## [Dataset]

'''

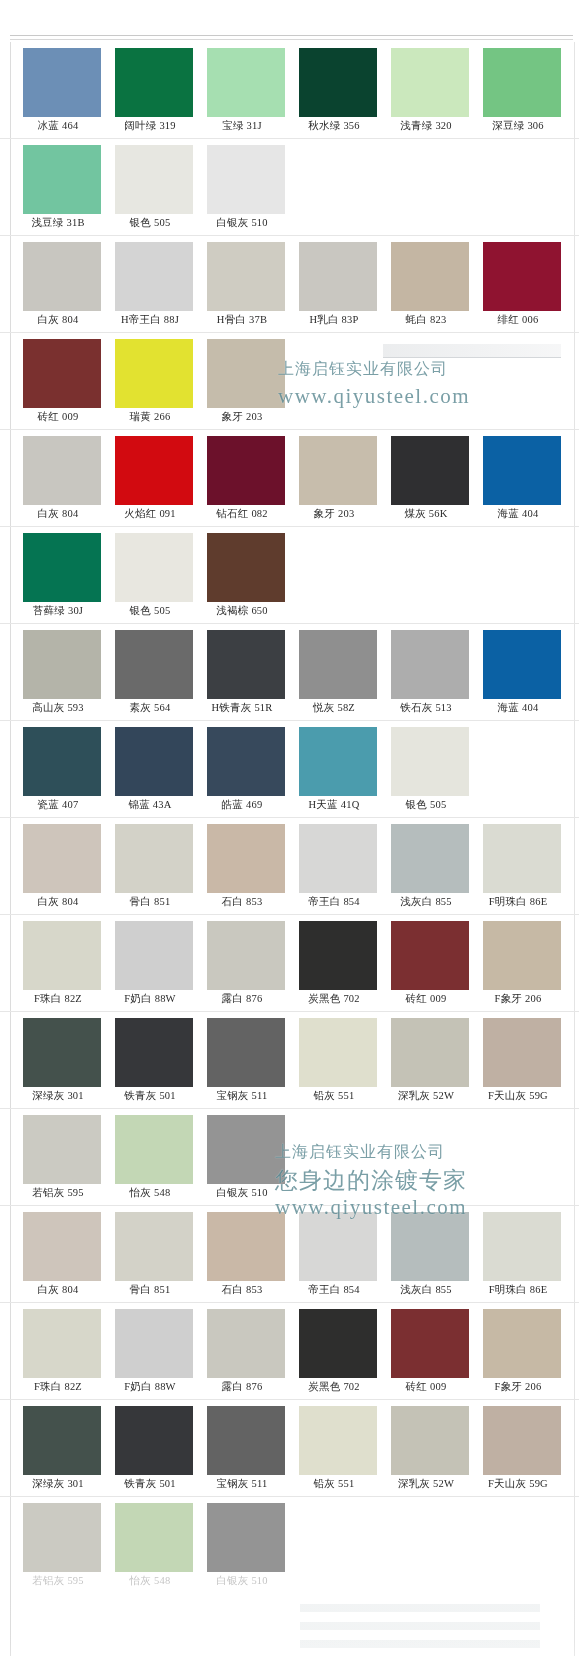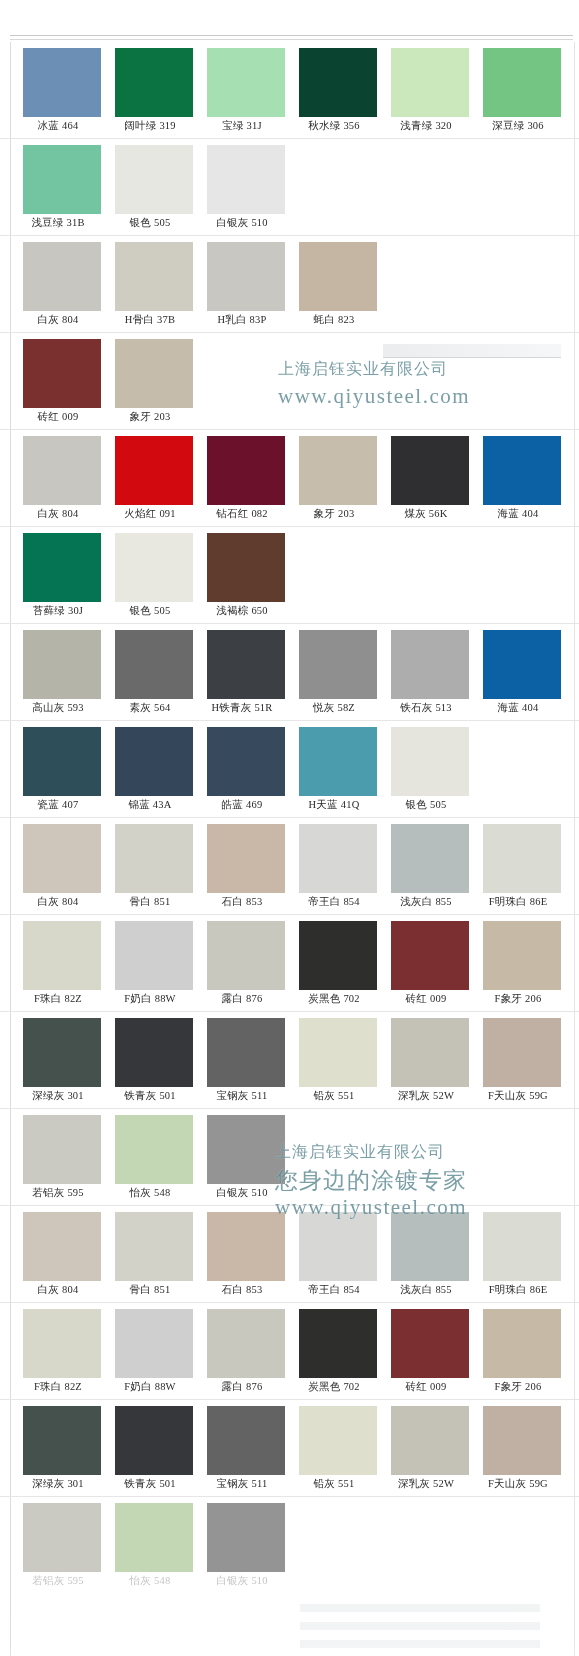--- a/index.html
+++ b/index.html
@@ -248,38 +248,50 @@
           <div class="cell empty"></div>
         </div>
       </div>
       <div class="row">
         <div class="cells">
           <div class="cell">
             <div class="chip" style="background: rgb(200, 198, 192);"></div>
             <div class="label"><span>白灰</span><span class="code">804</span></div>
           </div>
           <div class="cell">
+            <div class="chip" style="background: rgb(212, 212, 212);"></div>
+            <div class="label"><span>H帝王白</span><span class="code">88J</span></div>
+          </div>
+          <div class="cell">
             <div class="chip" style="background: rgb(207, 204, 194);"></div>
             <div class="label"><span>H骨白</span><span class="code">37B</span></div>
           </div>
           <div class="cell">
             <div class="chip" style="background: rgb(201, 199, 193);"></div>
             <div class="label"><span>H乳白</span><span class="code">83P</span></div>
           </div>
           <div class="cell">
             <div class="chip" style="background: rgb(196, 182, 163);"></div>
             <div class="label"><span>蚝白</span><span class="code">823</span></div>
           </div>
+          <div class="cell">
+            <div class="chip" style="background: rgb(143, 19, 48);"></div>
+            <div class="label"><span>绯红</span><span class="code">006</span></div>
+          </div>
         </div>
       </div>
       <div class="row">
         <div class="cells">
           <div class="cell">
             <div class="chip" style="background: rgb(122, 48, 47);"></div>
             <div class="label"><span>砖红</span><span class="code">009</span></div>
+          </div>
+          <div class="cell">
+            <div class="chip" style="background: rgb(226, 226, 48);"></div>
+            <div class="label"><span>瑞黄</span><span class="code">266</span></div>
           </div>
           <div class="cell">
             <div class="chip" style="background: rgb(197, 188, 171);"></div>
             <div class="label"><span>象牙</span><span class="code">203</span></div>
           </div>
           <div class="cell empty"></div>
           <div class="cell empty"></div>
           <div class="cell empty"></div>
         </div>
       </div>

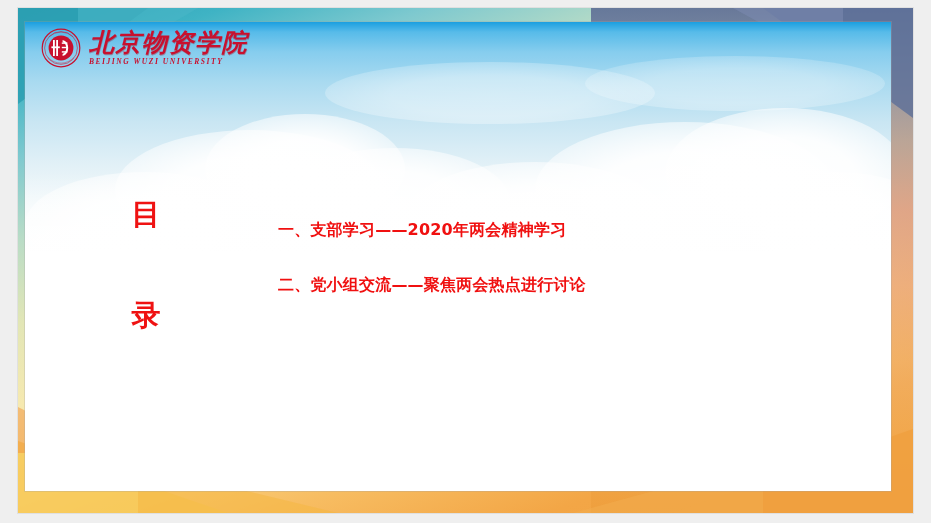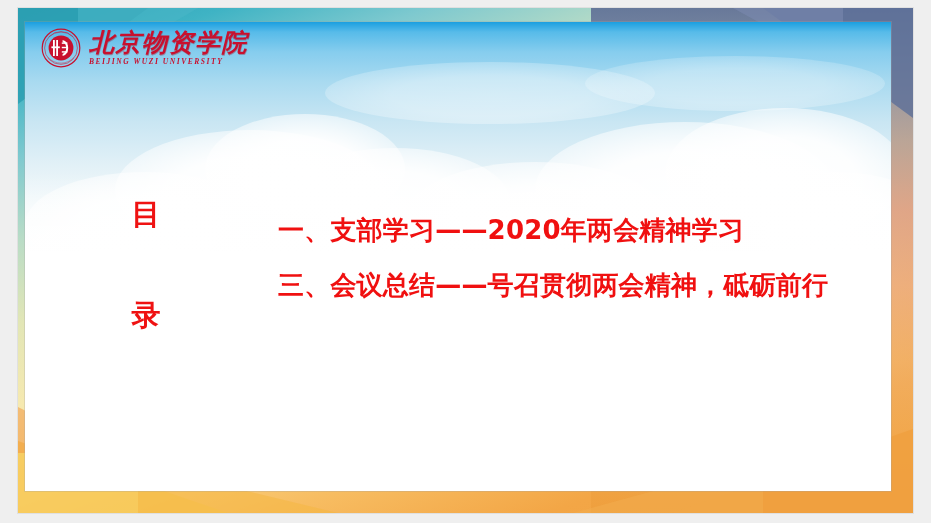--- a/index.html
+++ b/index.html
@@ -224,21 +224,21 @@
 
   
   .toc-list {
     position: absolute;
     left: 253px;
     top: 180px;
     z-index: 5;
   }
   .toc-item {
     font-family: "DejaVu Sans", "Liberation Sans", sans-serif;
-    font-size: 26px;
+    font-size: 16px;
     font-weight: bold;
     color: #f01010;
     line-height: 1;
     white-space: nowrap;
     height: 55px;
     display: flex;
     align-items: center;
     letter-spacing: 0.2px;
   }
 </style>
@@ -305,18 +305,18 @@
       </div>
 
       <div class="toc-label">
         <span>目</span>
         <span class="toc-gap"></span>
         <span>录</span>
       </div>
 
       <div class="toc-list">
         <div class="toc-item">一、支部学习——2020年两会精神学习</div>
-        <div class="toc-item">三、会议总结——号召贯彻两会精神，砥砺前行</div>
+        <div class="toc-item">二、党小组交流——聚焦两会热点进行讨论</div>
       </div>
 
     </div>
   </div>
 </div>
 
 </body></html>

'''

## [Problem to solve]
Every record above must be given again exactly; drop the pictures.

## [Answer]
--- a/index.html
+++ b/index.html
@@ -248,38 +248,50 @@
           <div class="cell empty"></div>
         </div>
       </div>
       <div class="row">
         <div class="cells">
           <div class="cell">
             <div class="chip" style="background: rgb(200, 198, 192);"></div>
             <div class="label"><span>白灰</span><span class="code">804</span></div>
           </div>
           <div class="cell">
+            <div class="chip" style="background: rgb(212, 212, 212);"></div>
+            <div class="label"><span>H帝王白</span><span class="code">88J</span></div>
+          </div>
+          <div class="cell">
             <div class="chip" style="background: rgb(207, 204, 194);"></div>
             <div class="label"><span>H骨白</span><span class="code">37B</span></div>
           </div>
           <div class="cell">
             <div class="chip" style="background: rgb(201, 199, 193);"></div>
             <div class="label"><span>H乳白</span><span class="code">83P</span></div>
           </div>
           <div class="cell">
             <div class="chip" style="background: rgb(196, 182, 163);"></div>
             <div class="label"><span>蚝白</span><span class="code">823</span></div>
           </div>
+          <div class="cell">
+            <div class="chip" style="background: rgb(143, 19, 48);"></div>
+            <div class="label"><span>绯红</span><span class="code">006</span></div>
+          </div>
         </div>
       </div>
       <div class="row">
         <div class="cells">
           <div class="cell">
             <div class="chip" style="background: rgb(122, 48, 47);"></div>
             <div class="label"><span>砖红</span><span class="code">009</span></div>
+          </div>
+          <div class="cell">
+            <div class="chip" style="background: rgb(226, 226, 48);"></div>
+            <div class="label"><span>瑞黄</span><span class="code">266</span></div>
           </div>
           <div class="cell">
             <div class="chip" style="background: rgb(197, 188, 171);"></div>
             <div class="label"><span>象牙</span><span class="code">203</span></div>
           </div>
           <div class="cell empty"></div>
           <div class="cell empty"></div>
           <div class="cell empty"></div>
         </div>
       </div>

--- a/index.html
+++ b/index.html
@@ -224,21 +224,21 @@
 
   
   .toc-list {
     position: absolute;
     left: 253px;
     top: 180px;
     z-index: 5;
   }
   .toc-item {
     font-family: "DejaVu Sans", "Liberation Sans", sans-serif;
-    font-size: 26px;
+    font-size: 16px;
     font-weight: bold;
     color: #f01010;
     line-height: 1;
     white-space: nowrap;
     height: 55px;
     display: flex;
     align-items: center;
     letter-spacing: 0.2px;
   }
 </style>
@@ -305,18 +305,18 @@
       </div>
 
       <div class="toc-label">
         <span>目</span>
         <span class="toc-gap"></span>
         <span>录</span>
       </div>
 
       <div class="toc-list">
         <div class="toc-item">一、支部学习——2020年两会精神学习</div>
-        <div class="toc-item">三、会议总结——号召贯彻两会精神，砥砺前行</div>
+        <div class="toc-item">二、党小组交流——聚焦两会热点进行讨论</div>
       </div>
 
     </div>
   </div>
 </div>
 
 </body></html>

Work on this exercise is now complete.